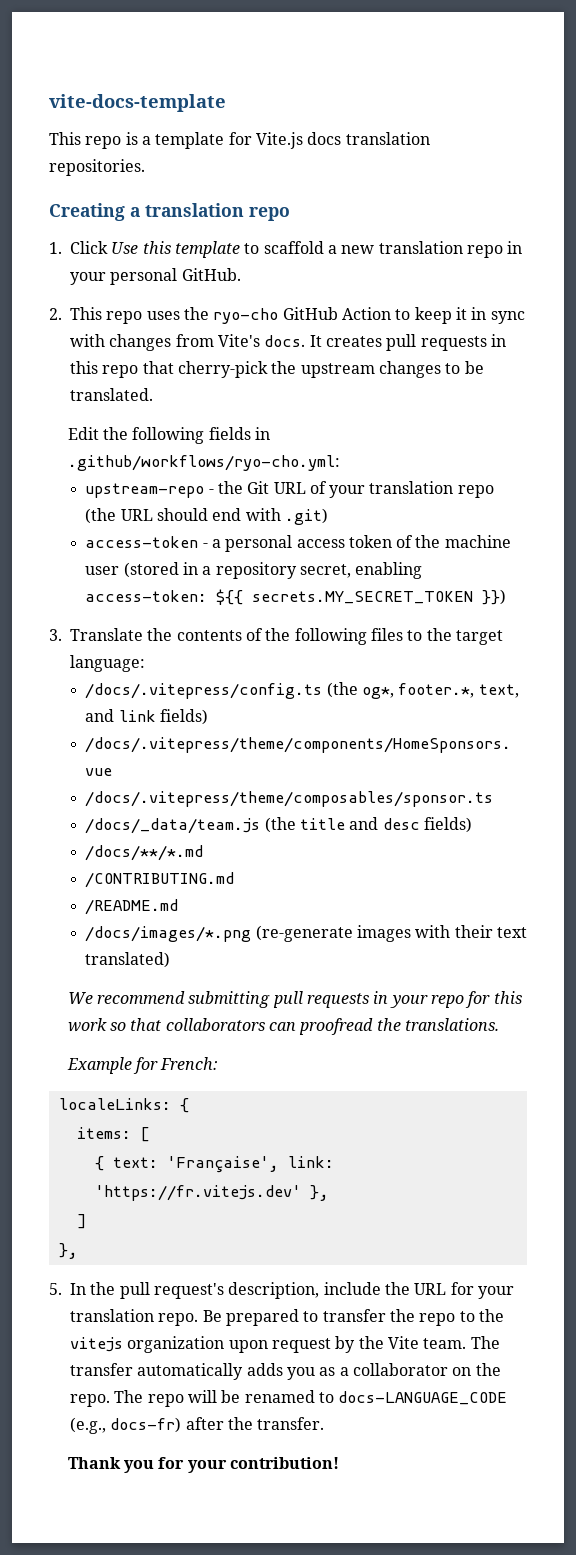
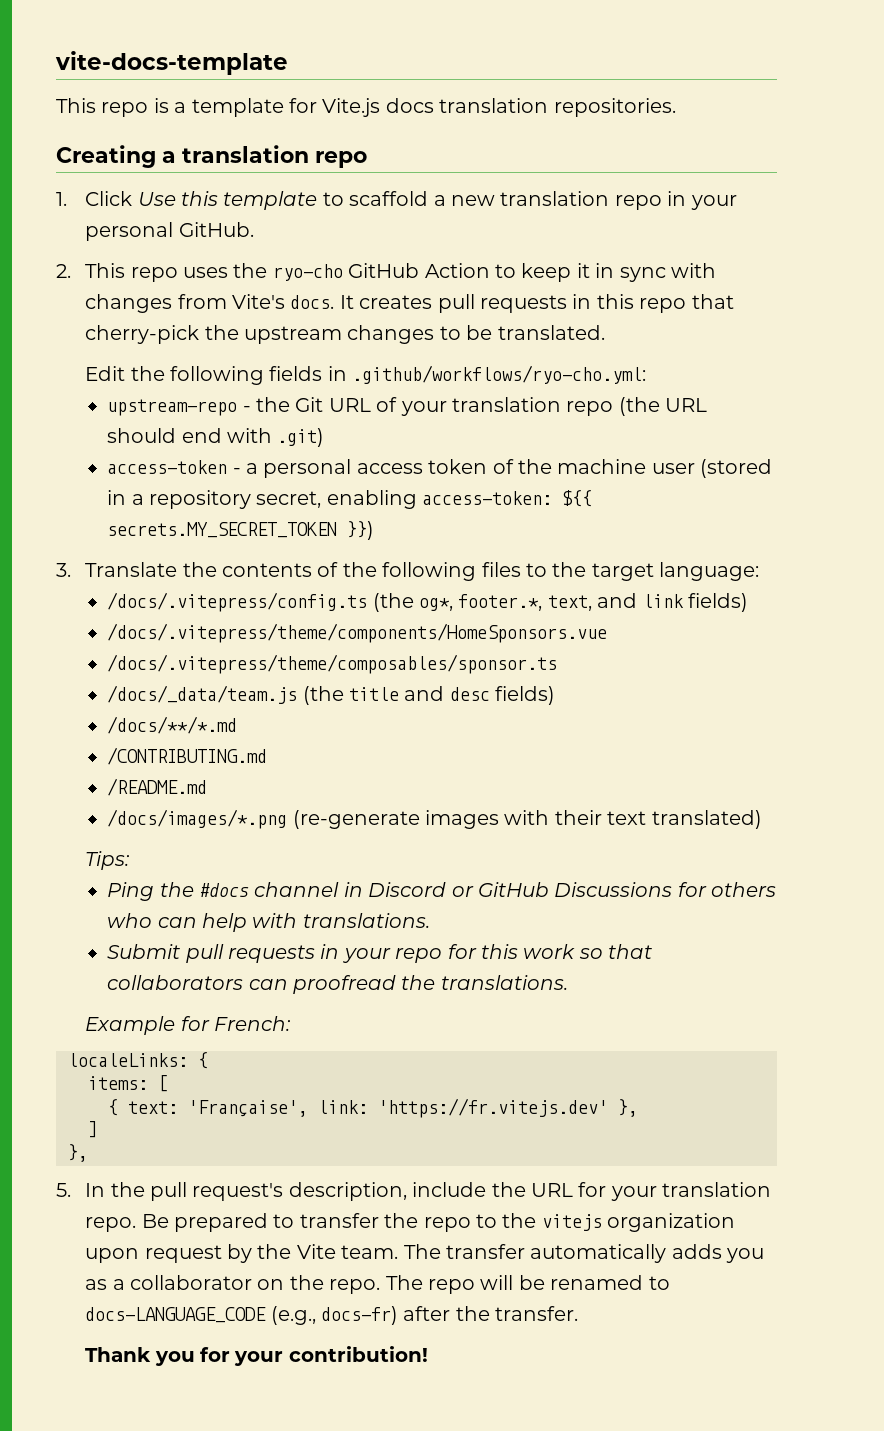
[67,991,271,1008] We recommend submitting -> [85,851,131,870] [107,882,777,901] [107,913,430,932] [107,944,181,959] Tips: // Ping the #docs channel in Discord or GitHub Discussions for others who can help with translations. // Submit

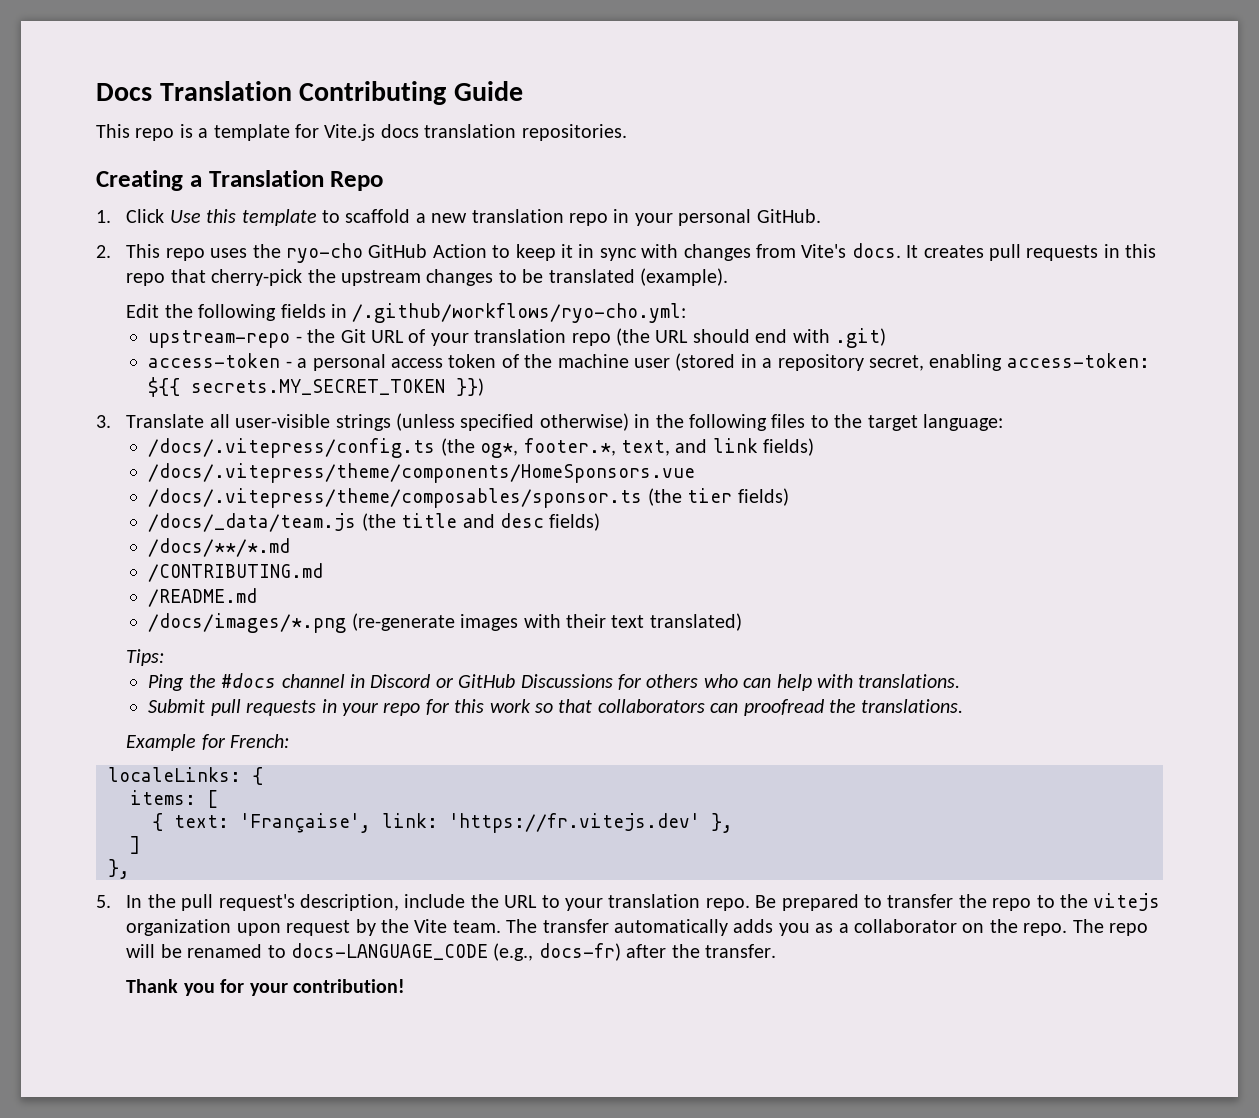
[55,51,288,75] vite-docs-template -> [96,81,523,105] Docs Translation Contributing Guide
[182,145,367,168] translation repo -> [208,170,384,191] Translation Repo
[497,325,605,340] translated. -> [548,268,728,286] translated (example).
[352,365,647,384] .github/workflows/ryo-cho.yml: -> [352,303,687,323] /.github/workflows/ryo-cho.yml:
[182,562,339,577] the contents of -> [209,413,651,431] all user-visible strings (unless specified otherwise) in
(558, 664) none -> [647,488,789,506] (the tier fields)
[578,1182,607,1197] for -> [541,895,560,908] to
• • • • • • •
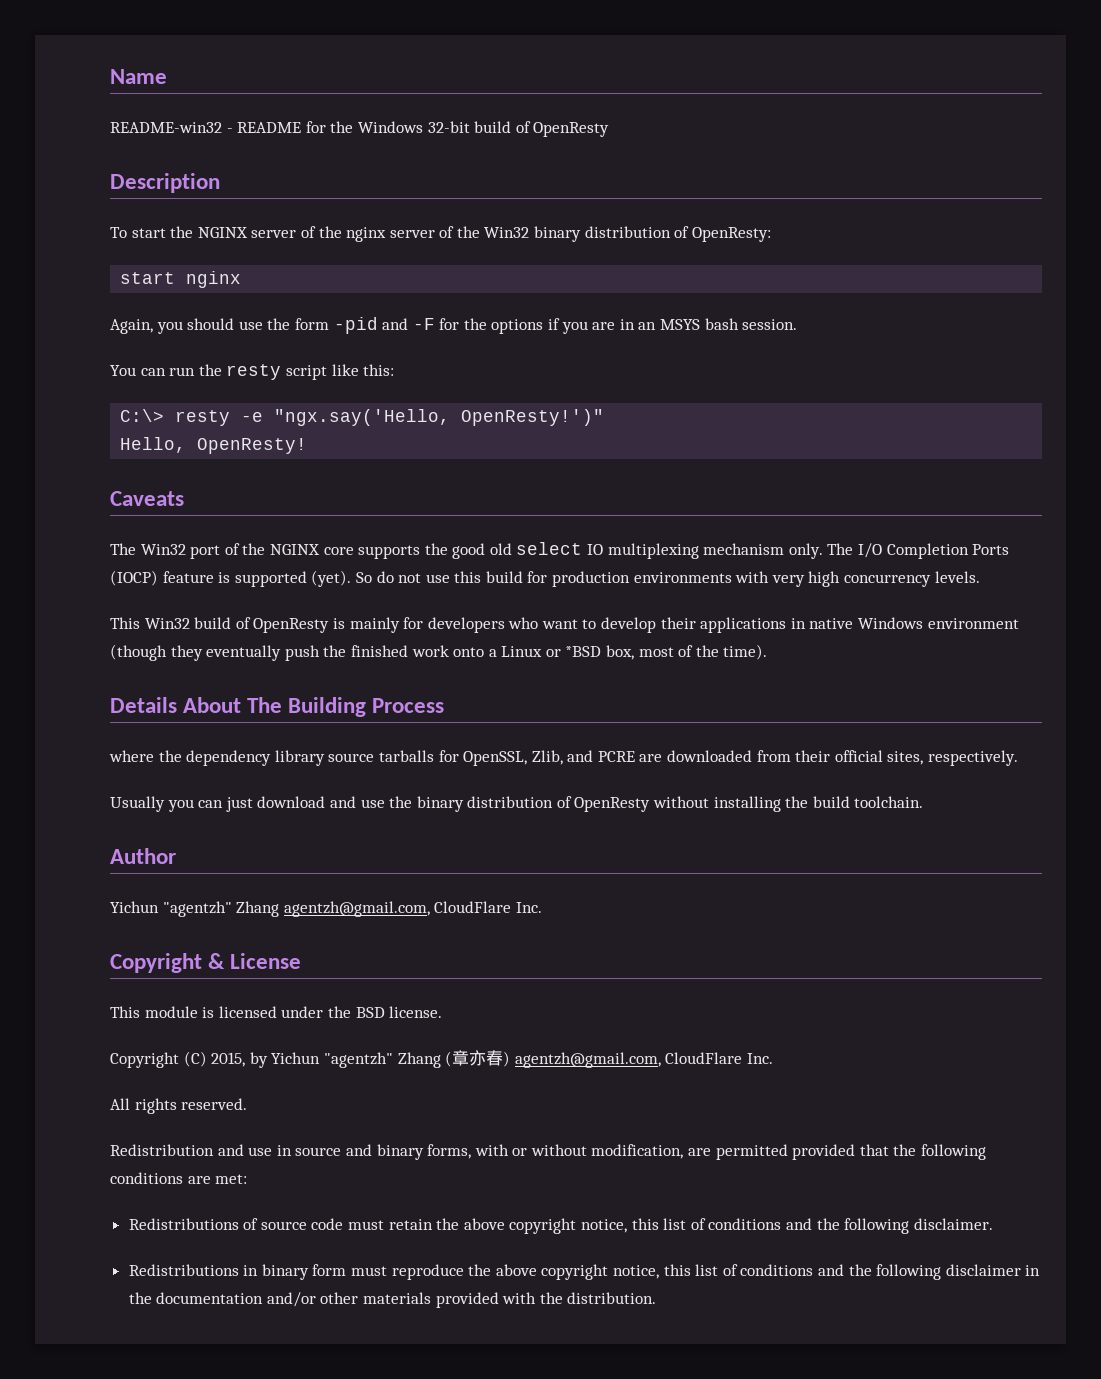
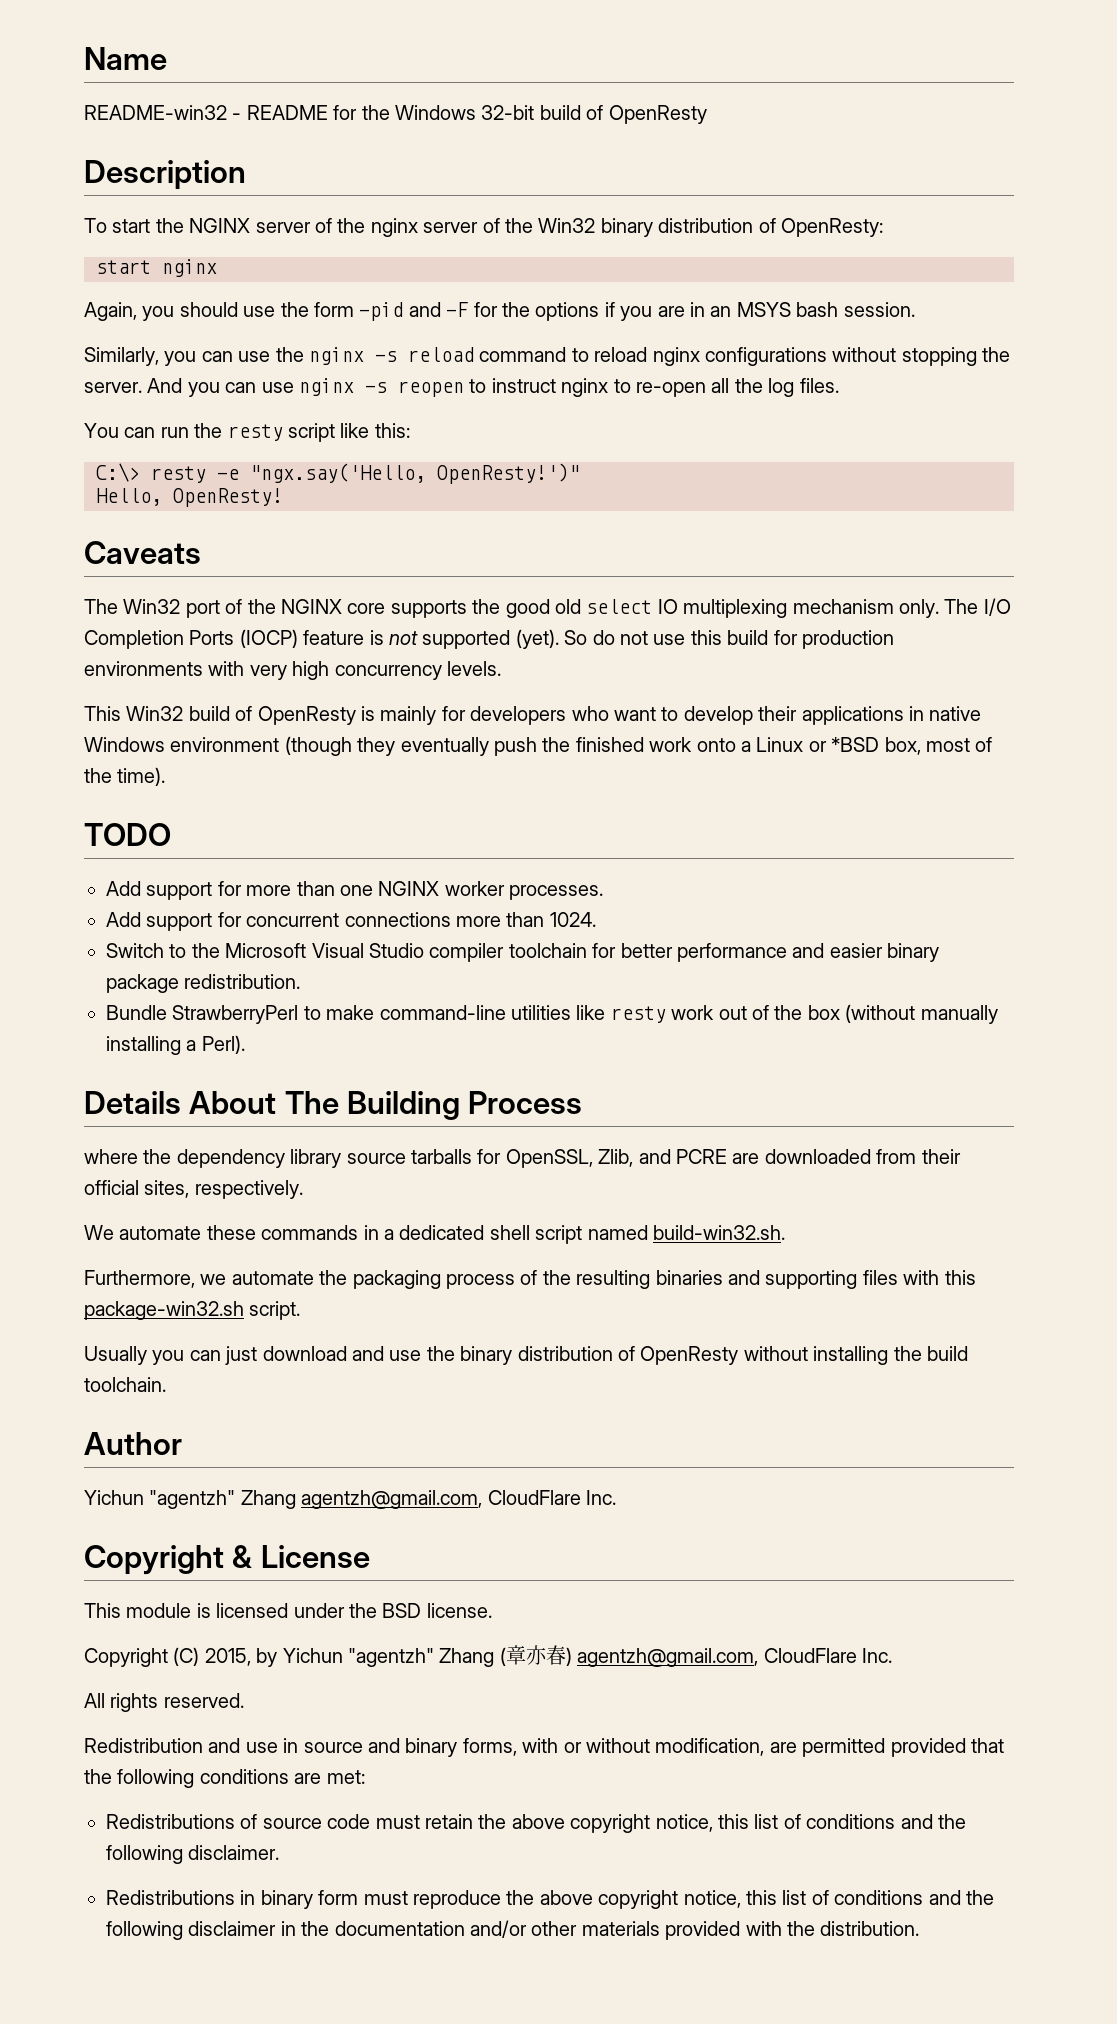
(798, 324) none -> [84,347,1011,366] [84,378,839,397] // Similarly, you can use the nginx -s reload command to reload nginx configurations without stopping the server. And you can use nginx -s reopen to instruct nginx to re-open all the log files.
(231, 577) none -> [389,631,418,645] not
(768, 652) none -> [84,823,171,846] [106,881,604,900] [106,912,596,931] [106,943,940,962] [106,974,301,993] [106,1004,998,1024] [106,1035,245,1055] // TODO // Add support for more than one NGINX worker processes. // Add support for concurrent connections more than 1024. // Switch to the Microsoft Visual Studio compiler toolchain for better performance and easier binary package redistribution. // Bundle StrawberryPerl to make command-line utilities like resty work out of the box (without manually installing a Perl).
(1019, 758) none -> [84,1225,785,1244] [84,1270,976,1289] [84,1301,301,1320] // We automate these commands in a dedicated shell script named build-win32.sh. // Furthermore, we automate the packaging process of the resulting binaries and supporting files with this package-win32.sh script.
• • • • • • •
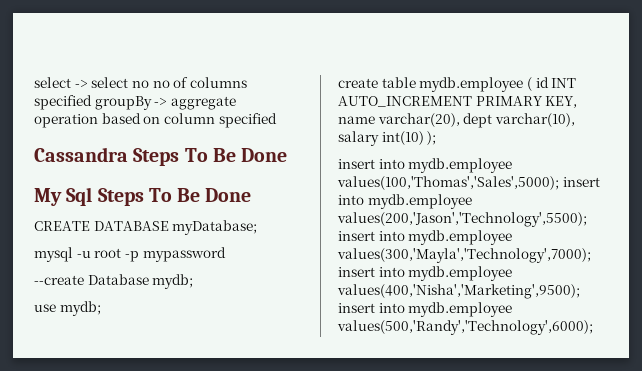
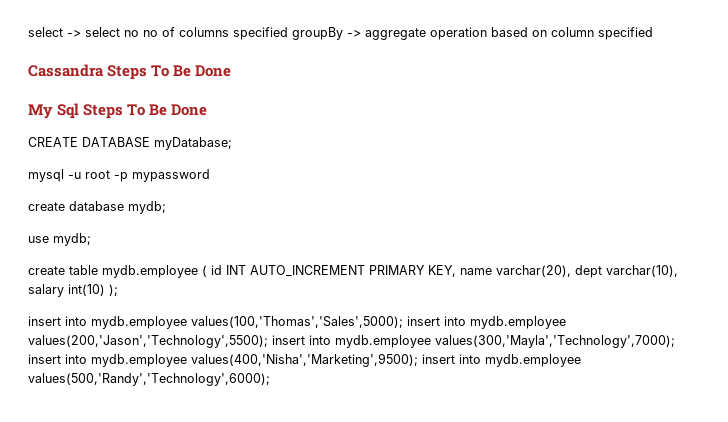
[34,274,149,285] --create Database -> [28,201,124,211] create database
• • • • • • •
→ Exercise details: Reproduce exactly the section above that begins at the line containing "(558, 664) none" and ends at the line containing "[578,1182,607,1197] for ->", leaving out all other lines.

→ Task output:
(558, 664) none -> [647,488,789,506] (the tier fields)
[578,1182,607,1197] for -> [541,895,560,908] to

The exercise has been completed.